Monday, September 2, 2013

10 things I hate about living in Germany

For those with whom I haven't been in close contact over the past two years, let me tell you what happened: I went to Germany for a 10-month period, which now that I think about it, I'm not really sure what I was thinking with that one, but anyway, that's what I did. Soon after arriving, I met my husband-to-be, and now it appears that I'm still here. While I do like him, living in Germany has had its, er, challenges.

So in light of that, here is a list of 10 things I hate about living in Germany:

1) Everyone I meet seems like a weirdo. Like they go on and on about how hilarious Scary Move 3 is, and how delicious these seriously nasty looking greasy sausages are, and how cool it would be if they could figure out how to make a car that was even harder to drive than a manual, or spaces to parallel park in that are for sure smaller than your car. OK, they might not being going on about any of these things. But I can tell they're thinking them.

2) Everyone speaks German. This means that my tolerance for talking to anyone is approximately five minutes long, at which point I tune out and start fantasizing about decent Pad Thai. Just when the fantasy is getting really good someone tries to be polite and ask for my opinion, which of course I don't have because I wasn't listening, and even if I was listening, I probably don't have because they were talking about like robocopters or something.

3) No one I ever actually see is particularly likely to read my blog or even knows what a blog is. Thus, I feel far less motivated to write it.

4) You know how in New York there are all these people who are apparently really successful at like making YouTube vids about animated pairs of shoes or something, and they live in nice apartments without roommates and have really nice designer clothes, and you're like - are you effing serious? And I went and became a lawyer? The hell was I thinking? Well, Germany is the opposite of that. In Germany, I think it's like illegal to make YouTube vids about animated pairs of shoes if you don't have a degree from the Bundesschule for YouTube vids. As a result, literally everyone in the entire country is either a housewife or an engineer.

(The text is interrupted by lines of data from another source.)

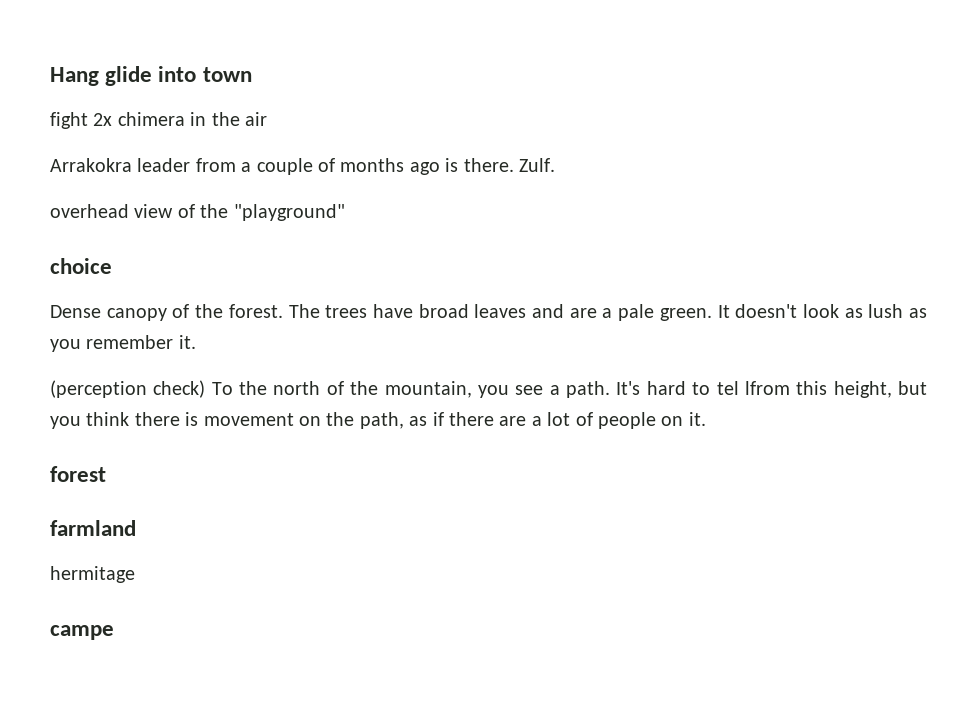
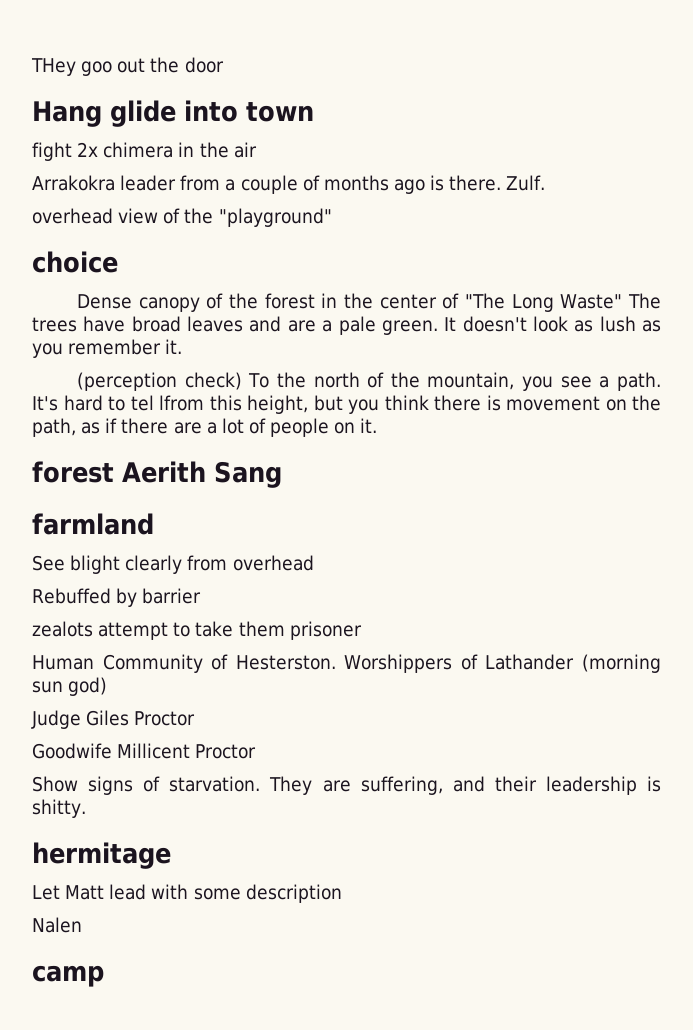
+ THey goo out the door
- Dense canopy of the forest. The trees have broad leaves and are a pale green.
+ Dense canopy of the forest in the center of "The Long Waste" The trees have broad leaves and are a pale green.
- forest
+ forest Aerith Sang
+ See blight clearly from overhead
+ Rebuffed by barrier
+ zealots attempt to take them prisoner
+ Human Community of Hesterston. Worshippers of Lathander (morning sun god)
+ Judge Giles Proctor
+ Goodwife Millicent Proctor
+ Show signs of starvation. They are suffering, and their leadership is shitty.
  hermitage
- campe
+ Let Matt lead with some description
+ Nalen
+ camp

5) They think their food is good. This pisses me off sort of on principle.

6) Everyone has all these skills. Like bike riding skills. And skiing skills. And parallel parking skills.

7) Imagine the following scene: you go to one of those parties for your office where there are all sorts of really boring and stupid games, like climbing up a wall without using your hands or seeing how long you can balance a glass of water on your head. You might think that this was a family party where people were supposed to bring their kids. You might think that. Unless you lived in Germany.

8) Nobody has ever heard of screens. You know those things you have in your window so that bugs don't come in? Oh really, you thought there was literally nothing you could do to stop bugs from coming into your house? That's so weird, because I thought you were an engineer.

9) Nobody has ever heard of either air conditioning or fans. Like they think suffering builds character or something.

10) I'm going to come right out and say it: despite what every German will tell you, there is NOTHING SPECIAL about a beer garden. If you really, really wanted to drink beer outside, you could just open your screenless window.